◆ INSTRUCTIONS FOR THE TASK: Please give the number of lines in the listing that include the word "site", with no other words.

[DATA FOR THIS EXERCISE]

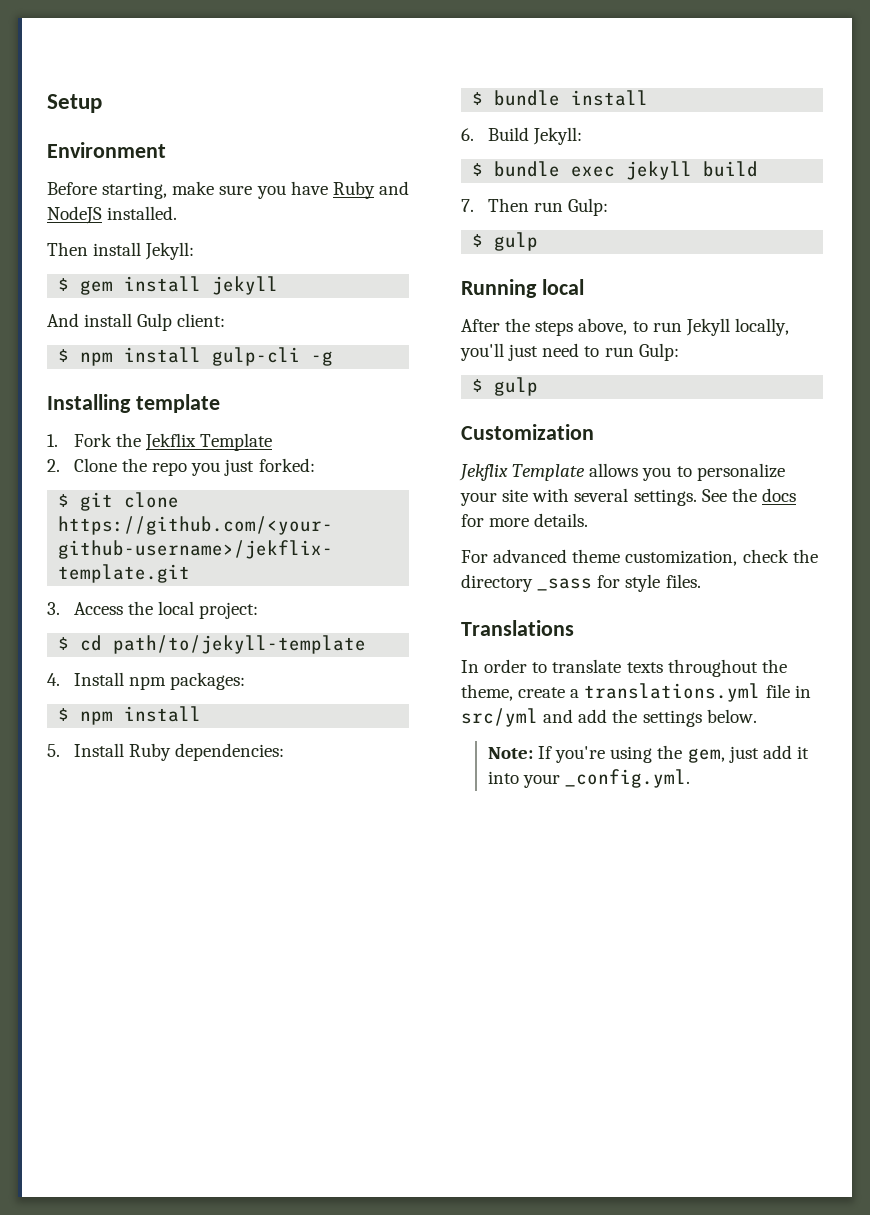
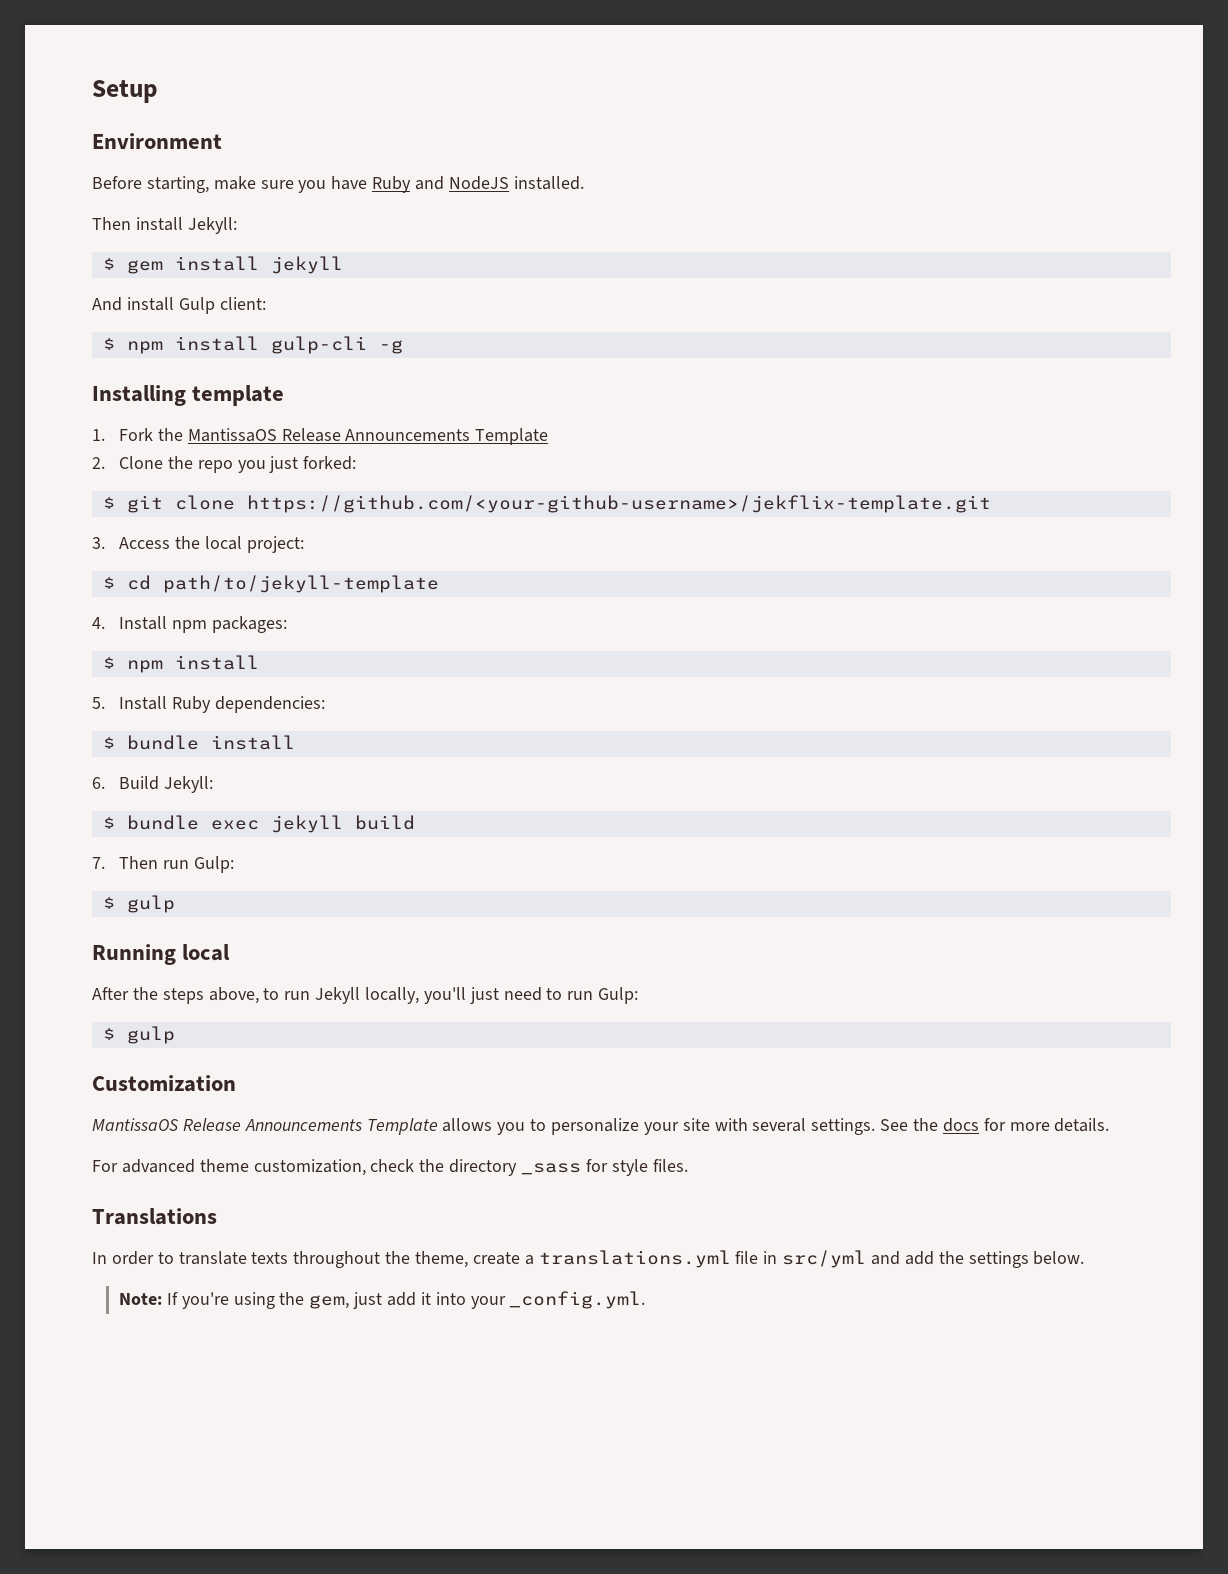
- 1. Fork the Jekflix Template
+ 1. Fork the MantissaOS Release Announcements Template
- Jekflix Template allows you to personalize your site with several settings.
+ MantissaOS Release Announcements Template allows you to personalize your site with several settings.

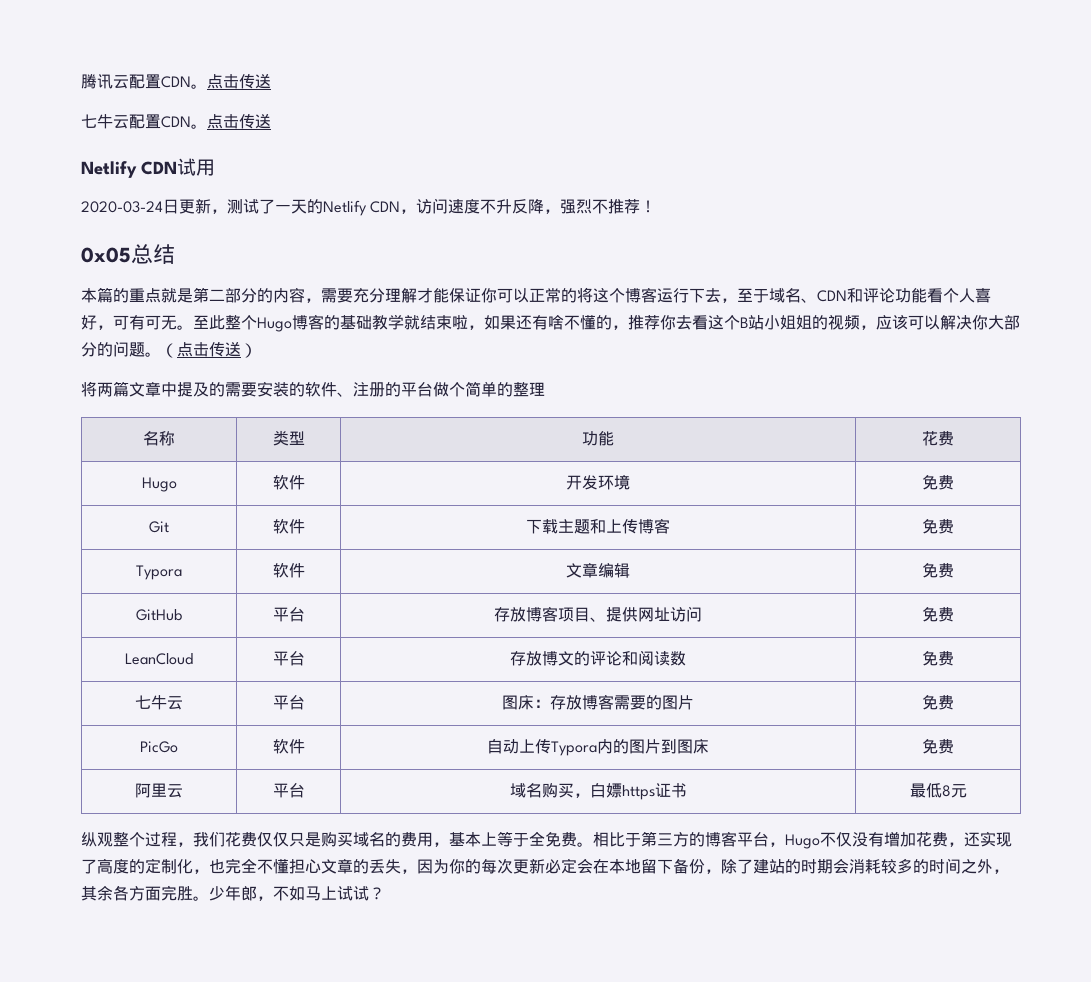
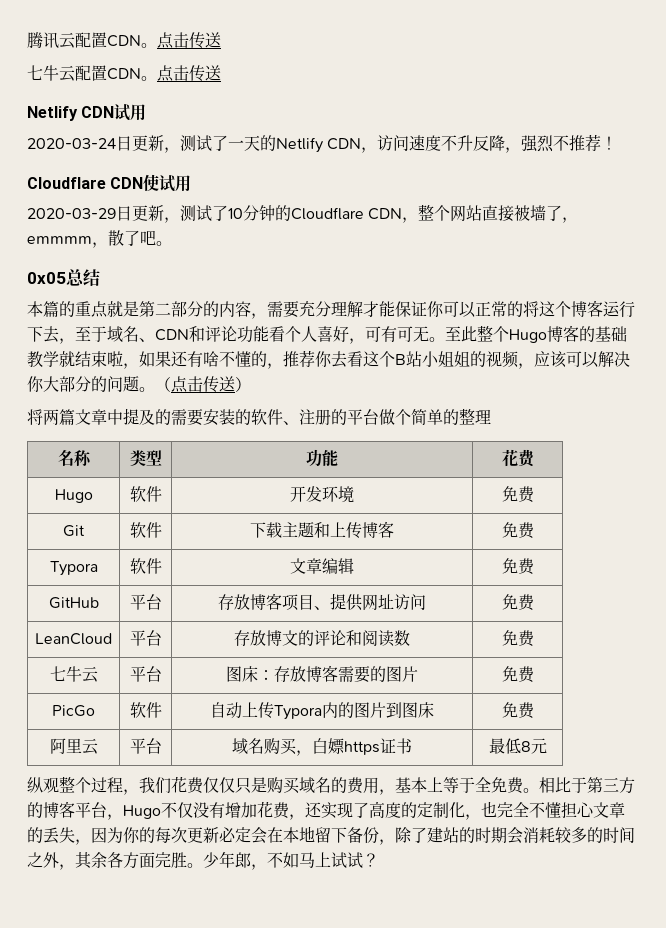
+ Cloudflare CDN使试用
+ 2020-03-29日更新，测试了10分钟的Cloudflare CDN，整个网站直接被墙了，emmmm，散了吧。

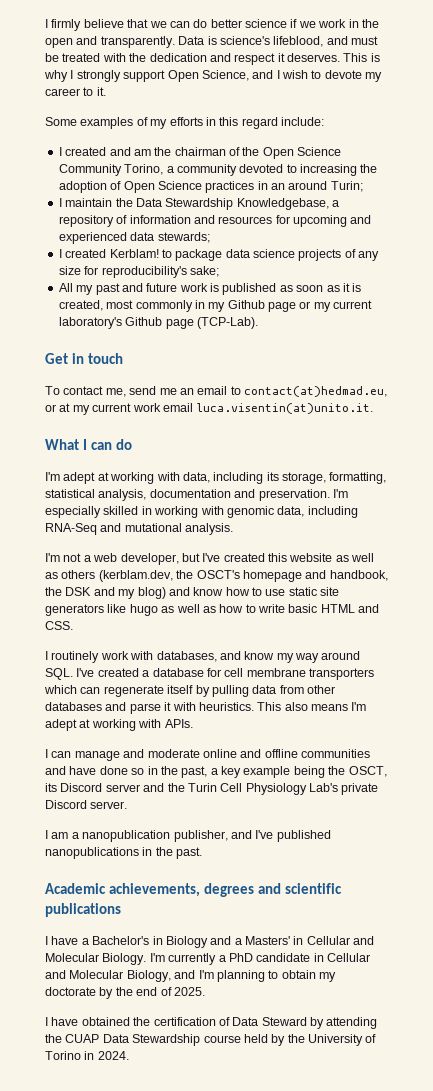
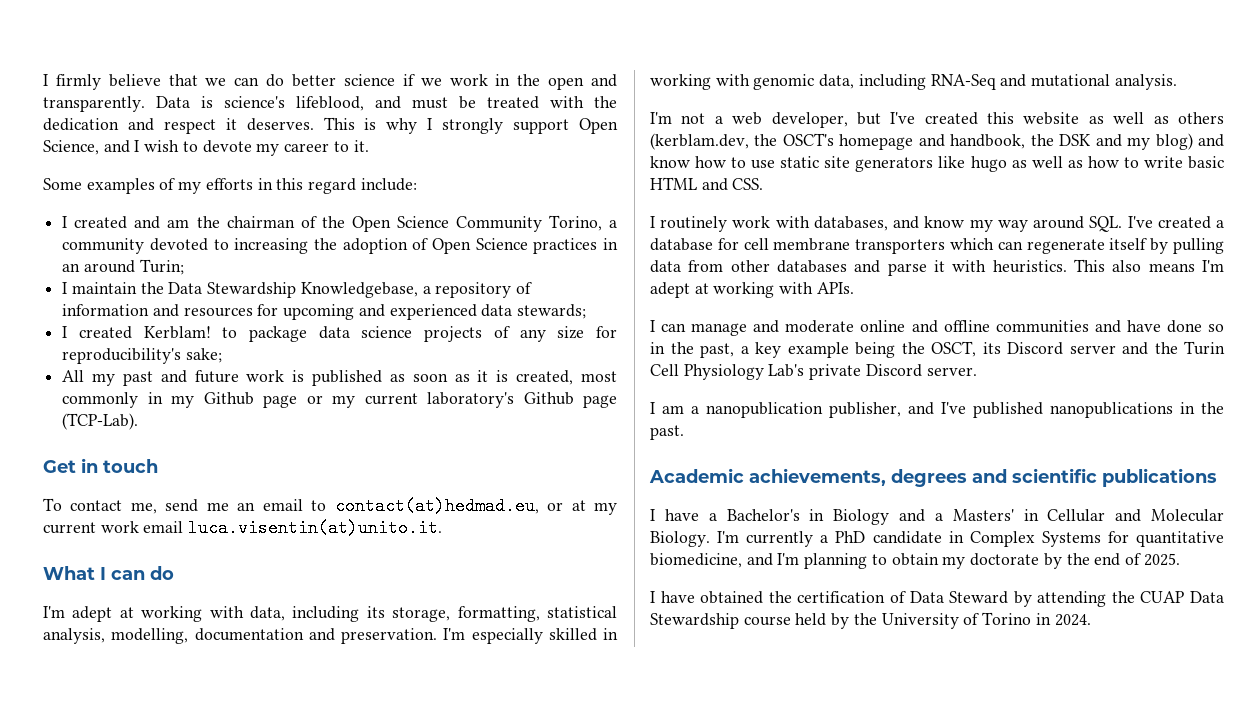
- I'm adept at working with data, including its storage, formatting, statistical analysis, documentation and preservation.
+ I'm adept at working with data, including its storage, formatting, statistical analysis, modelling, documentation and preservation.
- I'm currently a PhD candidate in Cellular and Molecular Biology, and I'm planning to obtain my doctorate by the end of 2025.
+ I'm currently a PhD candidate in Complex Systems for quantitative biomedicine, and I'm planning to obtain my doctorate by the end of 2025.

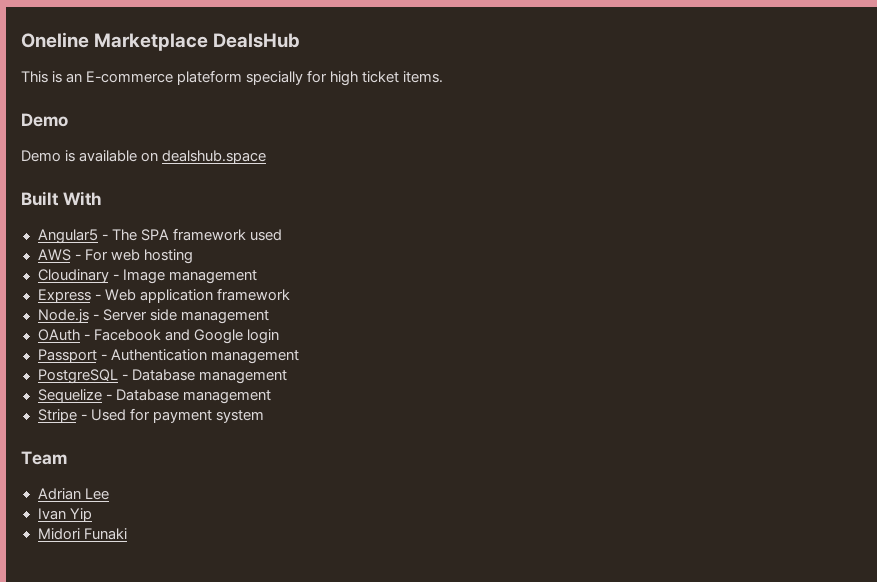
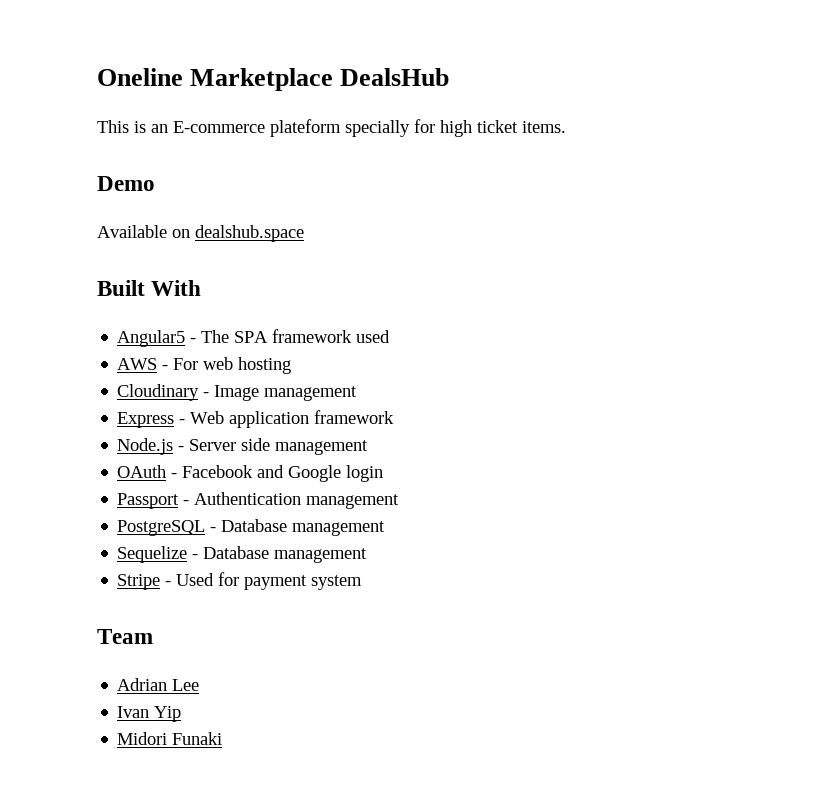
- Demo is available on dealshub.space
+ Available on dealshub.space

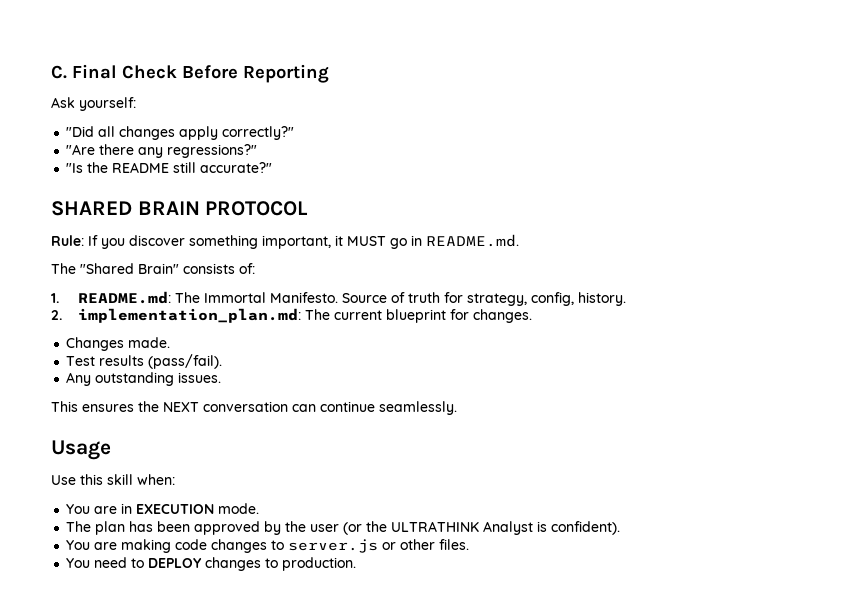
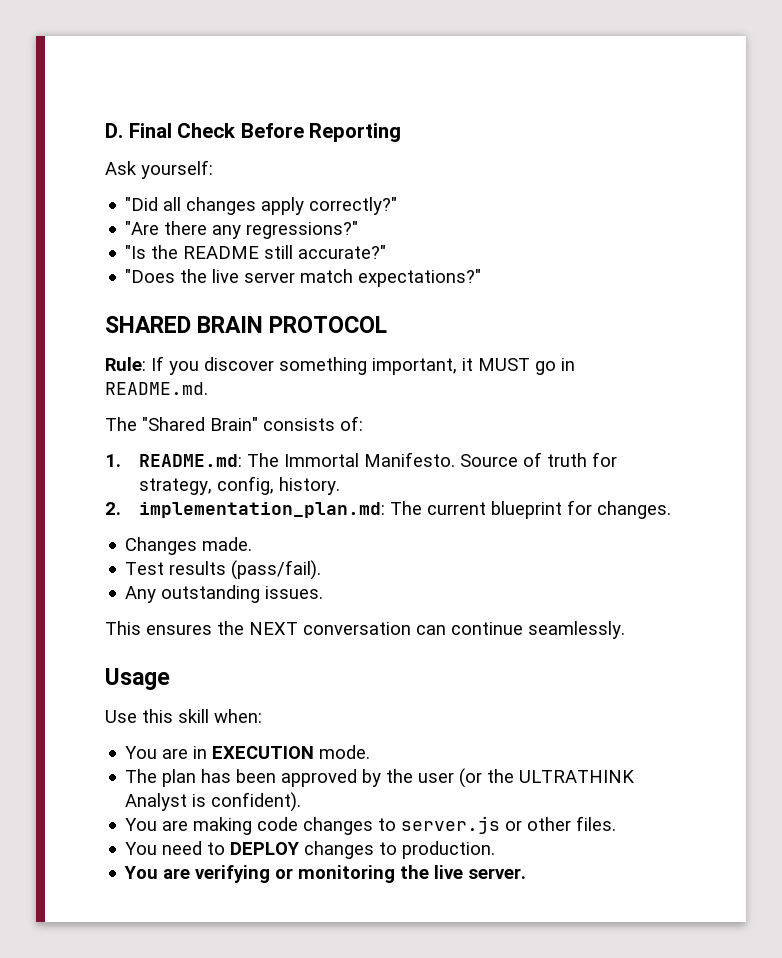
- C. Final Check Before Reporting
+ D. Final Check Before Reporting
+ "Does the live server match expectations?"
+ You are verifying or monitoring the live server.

[/DATA FOR THIS EXERCISE]

◆ SOLUTION BELOW: 2